Many more examples, even from the NT, are possible. They all cry out that the present popular doctrine of “inspiration ONLY of original documents” is FLAWED. It fails to admit the inspiration and/or preservation of sources, of editing scribes, the preservation of inspiration in existing, substantially modified copies (such as our present Deuteronomy), it ignores the continual role of God’s people in preservation, and it denies the practical applicability of the doctrine in the present tense.
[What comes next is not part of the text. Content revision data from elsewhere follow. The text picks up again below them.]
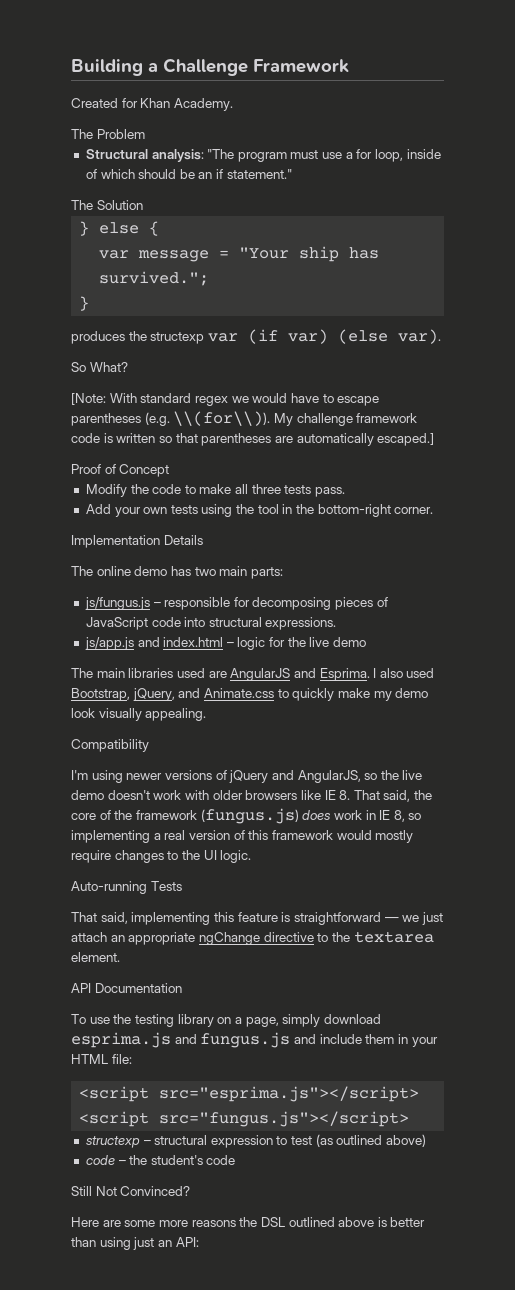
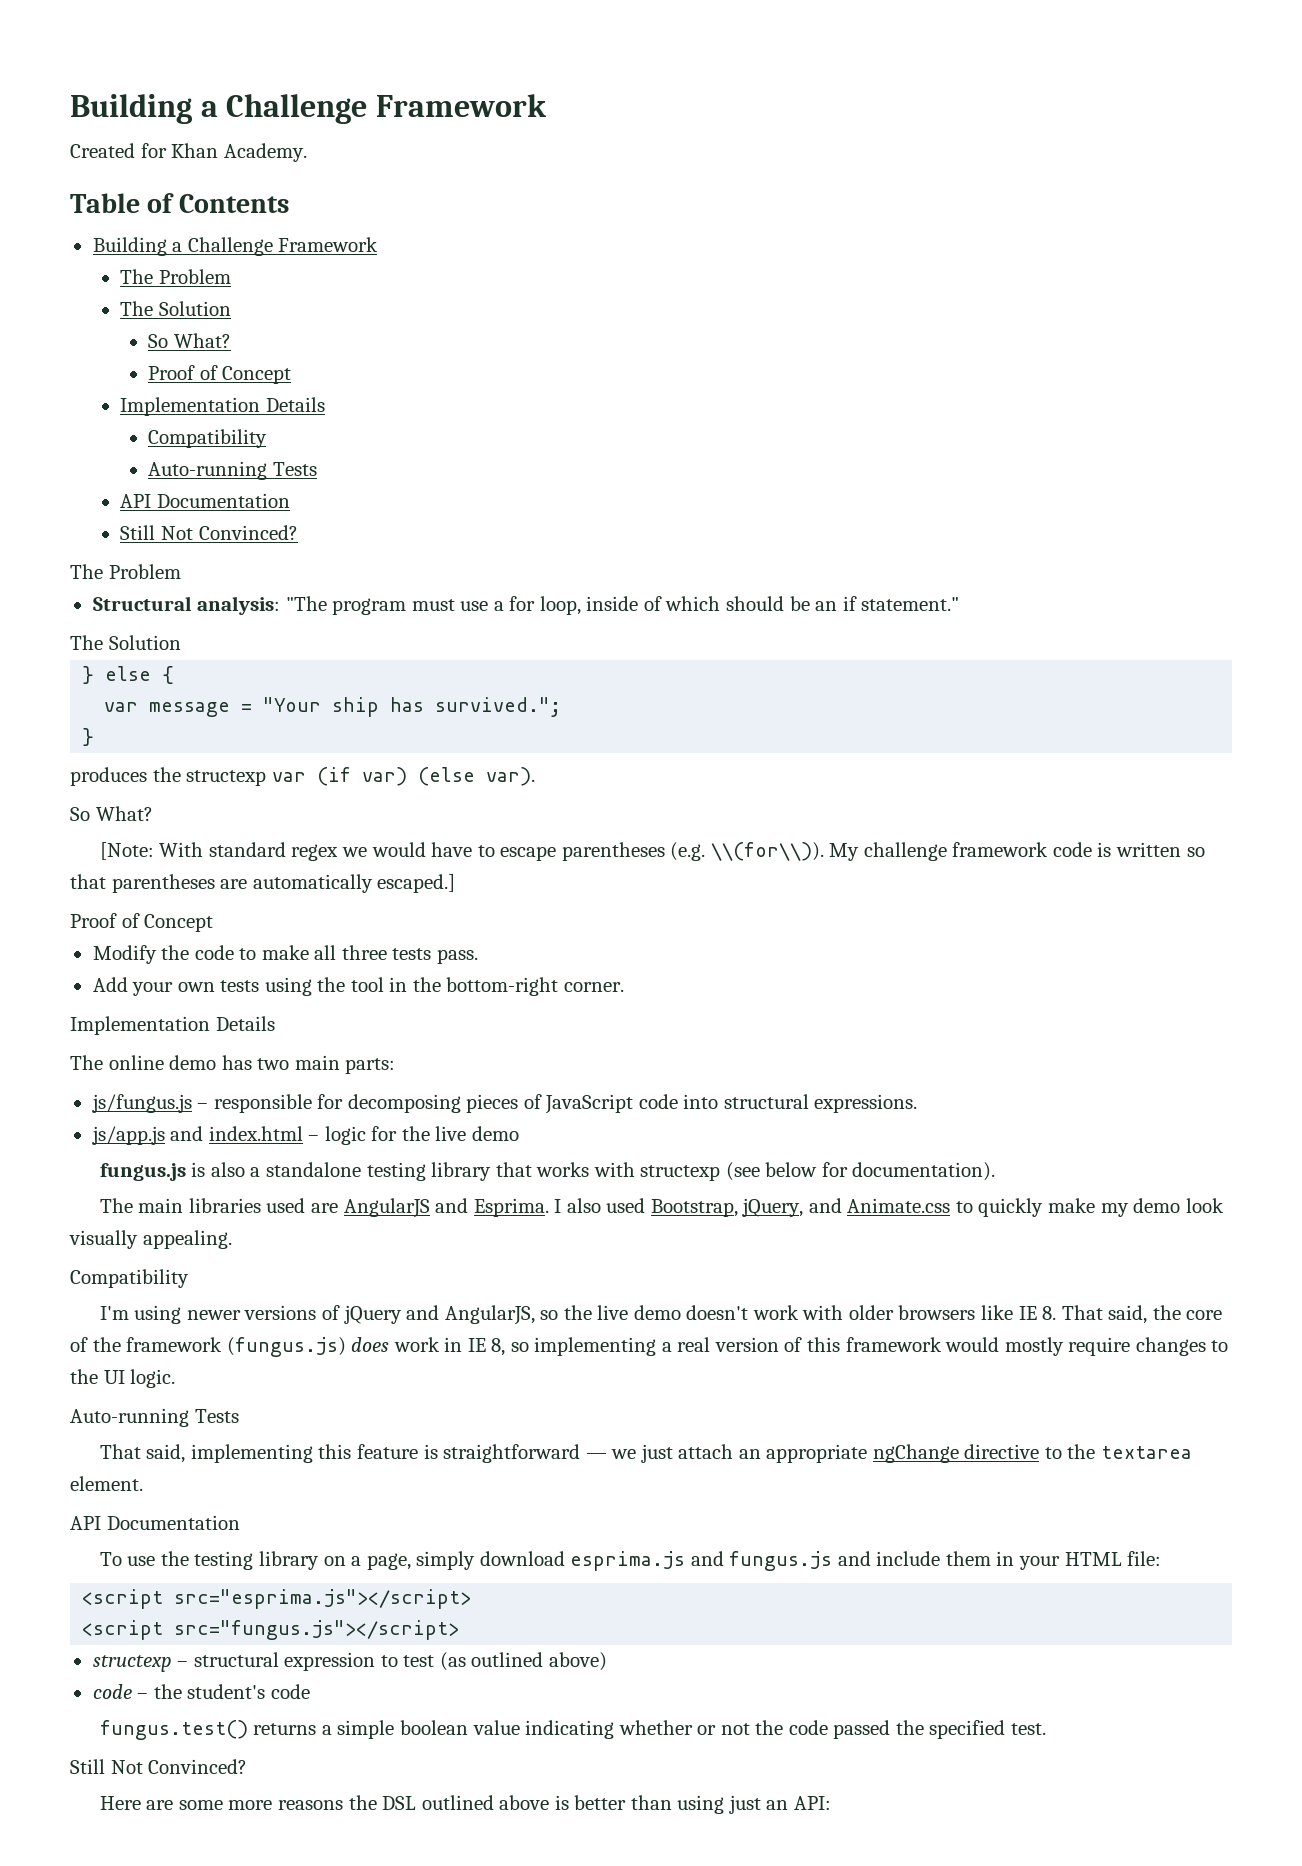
(233, 104) none -> [70,193,289,213] [92,237,379,256] [120,269,231,284] [120,301,231,316] [148,333,231,348] [148,365,292,384] [120,397,325,416] [148,429,268,448] [148,461,317,480] [120,493,290,508] [120,525,298,540] // Table of Contents // Building a Challenge Framework // The Problem // The Solution // So What? // Proof of Concept // Implementation Details // Compatibility // Auto-running Tests // API Documentation // Still Not Convinced?
(367, 642) none -> [99,1162,996,1181] // fungus.js is also a standalone testing library that works with structexp (see below for documentation).
(236, 1160) none -> [99,1720,1046,1740] // fungus.test() returns a simple boolean value indicating whether or not the code passed the specified test.

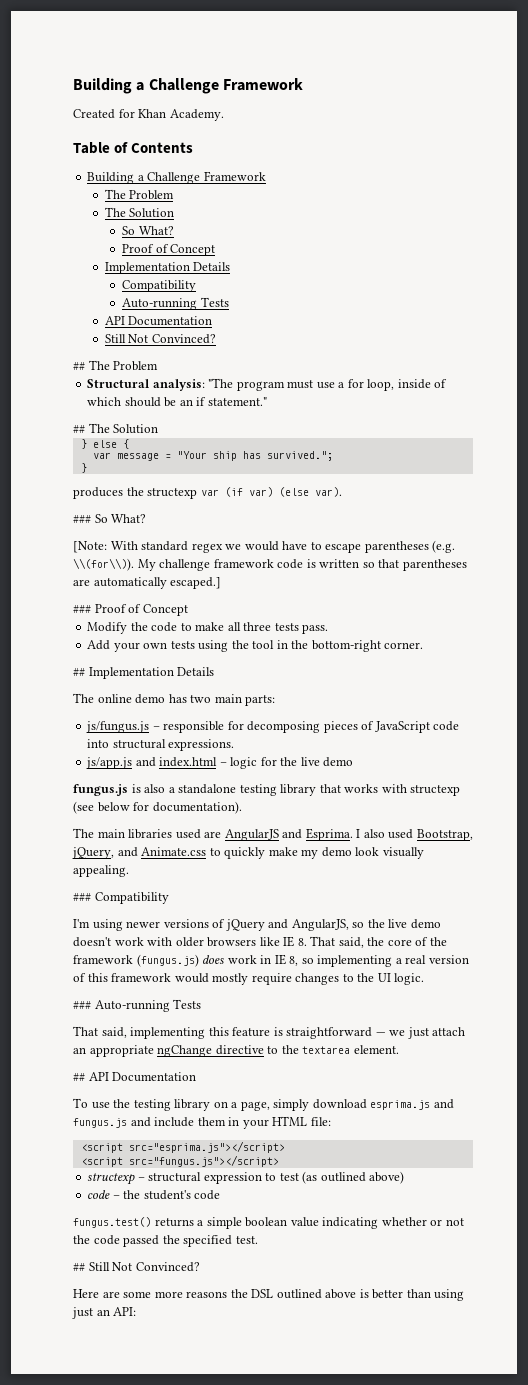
(298, 532) none -> [73,361,85,371] ##
(960, 604) none -> [73,424,85,434] ##
(535, 776) none -> [73,514,91,524] ###
(456, 883) none -> [73,604,91,614] ###
(624, 987) none -> [73,667,85,677] ##
(232, 1239) none -> [73,892,91,902] ###
(176, 1378) none -> [73,1000,91,1010] ###
(143, 1483) none -> [73,1072,85,1082] ##
(1046, 1729) none -> [73,1262,85,1272] ##

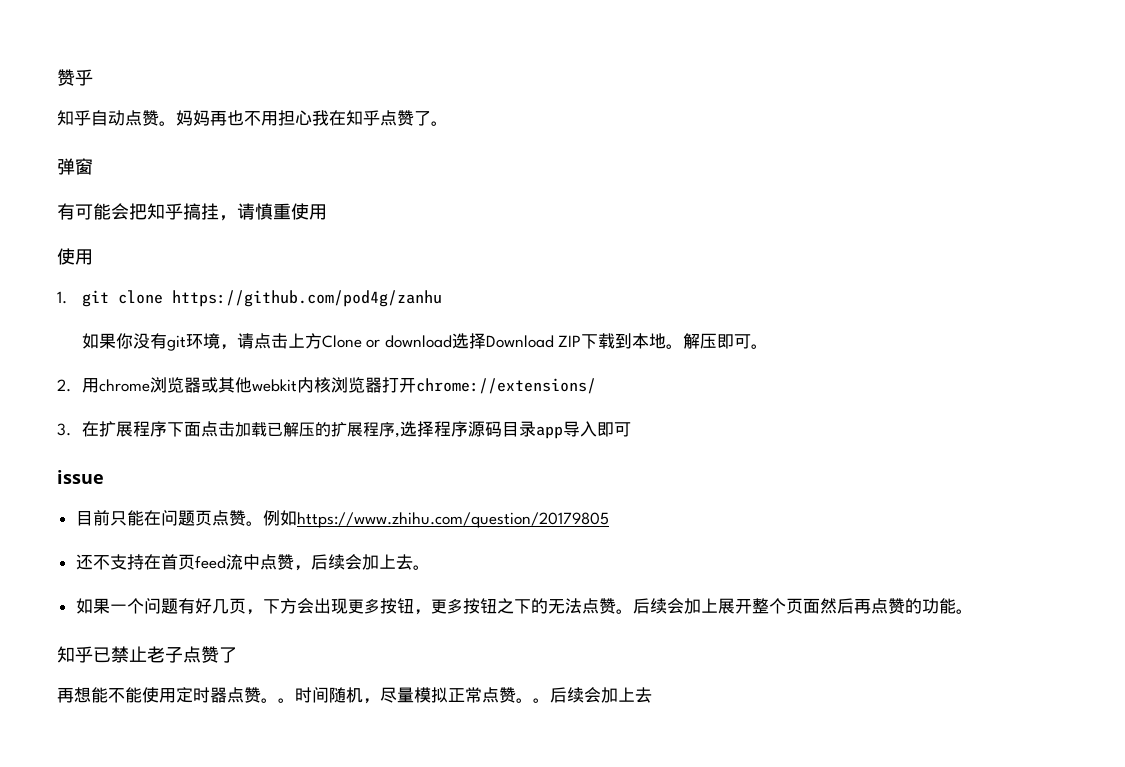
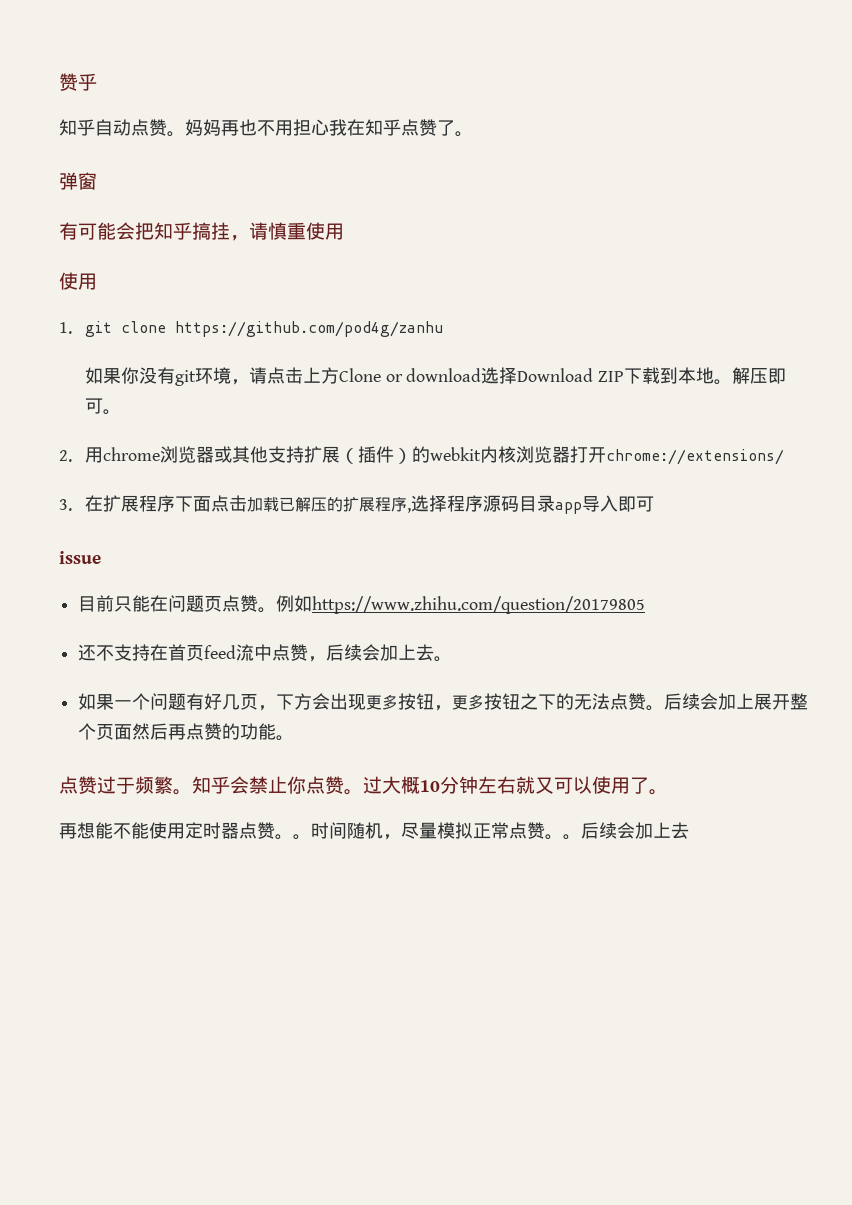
(252, 385) none -> [267,446,430,464] 支持扩展（插件）的
[57,646,237,663] 知乎已禁止老子点赞了 -> [59,776,668,795] 点赞过于频繁。知乎会禁止你点赞。过大概10分钟左右就又可以使用了。

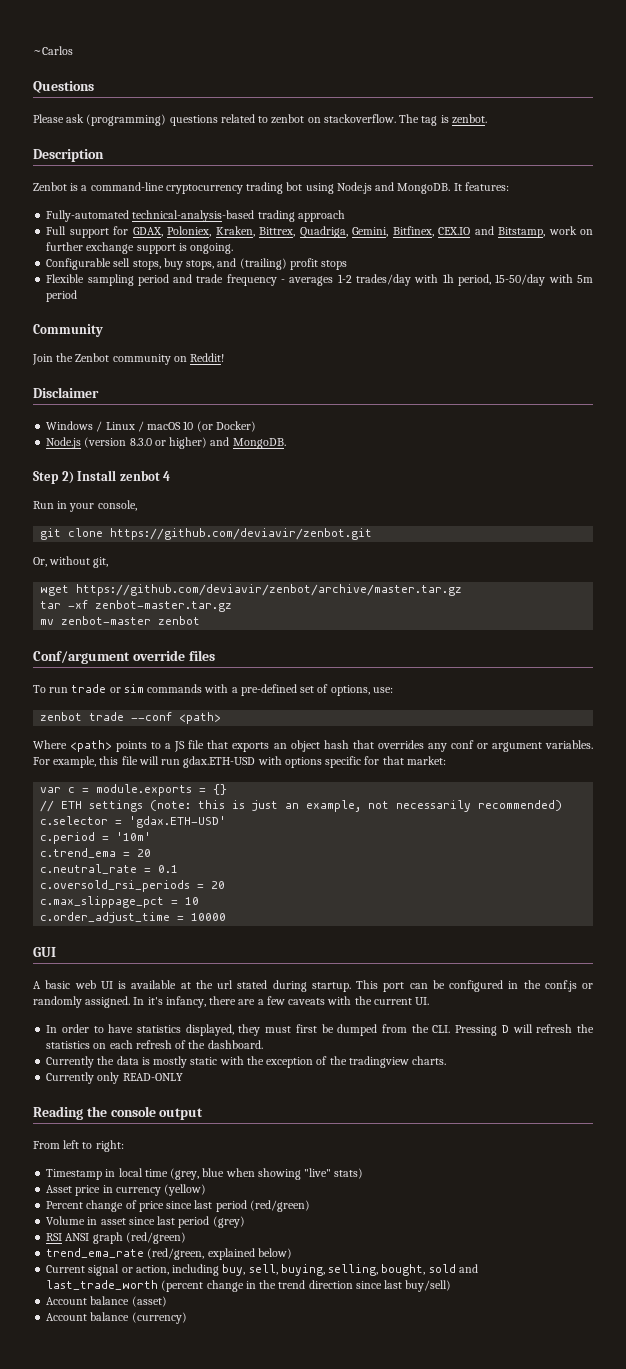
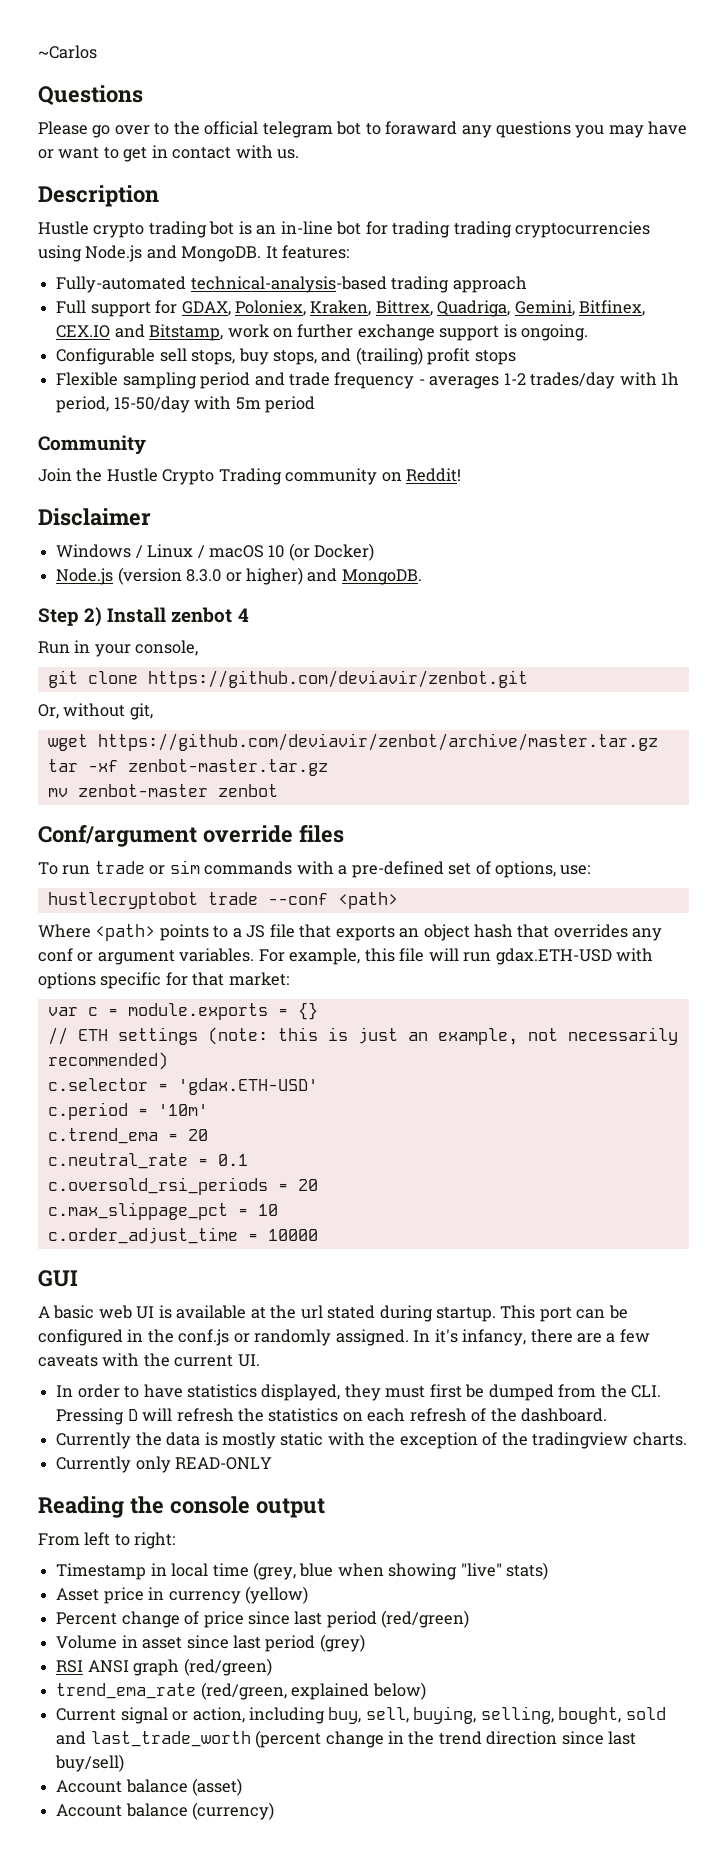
[66,114,487,126] [33,149,104,162] [33,182,303,194] ask (programming) questions related to zenbot on stackoverflow. The tag is zenbot. // Description // Zenbot is a command-line cryptocurrency trading bot -> [92,121,688,138] [38,145,300,162] [38,185,159,207] [38,221,651,238] go over to the official telegram bot to foraward any questions you may have or want to get in contact with us. // Description // Hustle crypto trading bot is an in-line bot for trading trading cryptocurrencies
[75,353,110,362] Zenbot -> [106,468,282,485] Hustle Crypto Trading
[40,712,83,721] zenbot -> [47,892,198,909] hustlecryptobot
The fact is, the Scriptures are preserved in USE by God’s people. The standard reading of the common Bible IS inspired, IS inerrant, IS precisely what God has spoken to us, no matter how it might have been modified from the relatively insignificant, unimportant, unpreserved, perishable original documents. How can we know this? The same faith (or fideism) that causes fundamentalists to insist on inspiration of original documents. God said so.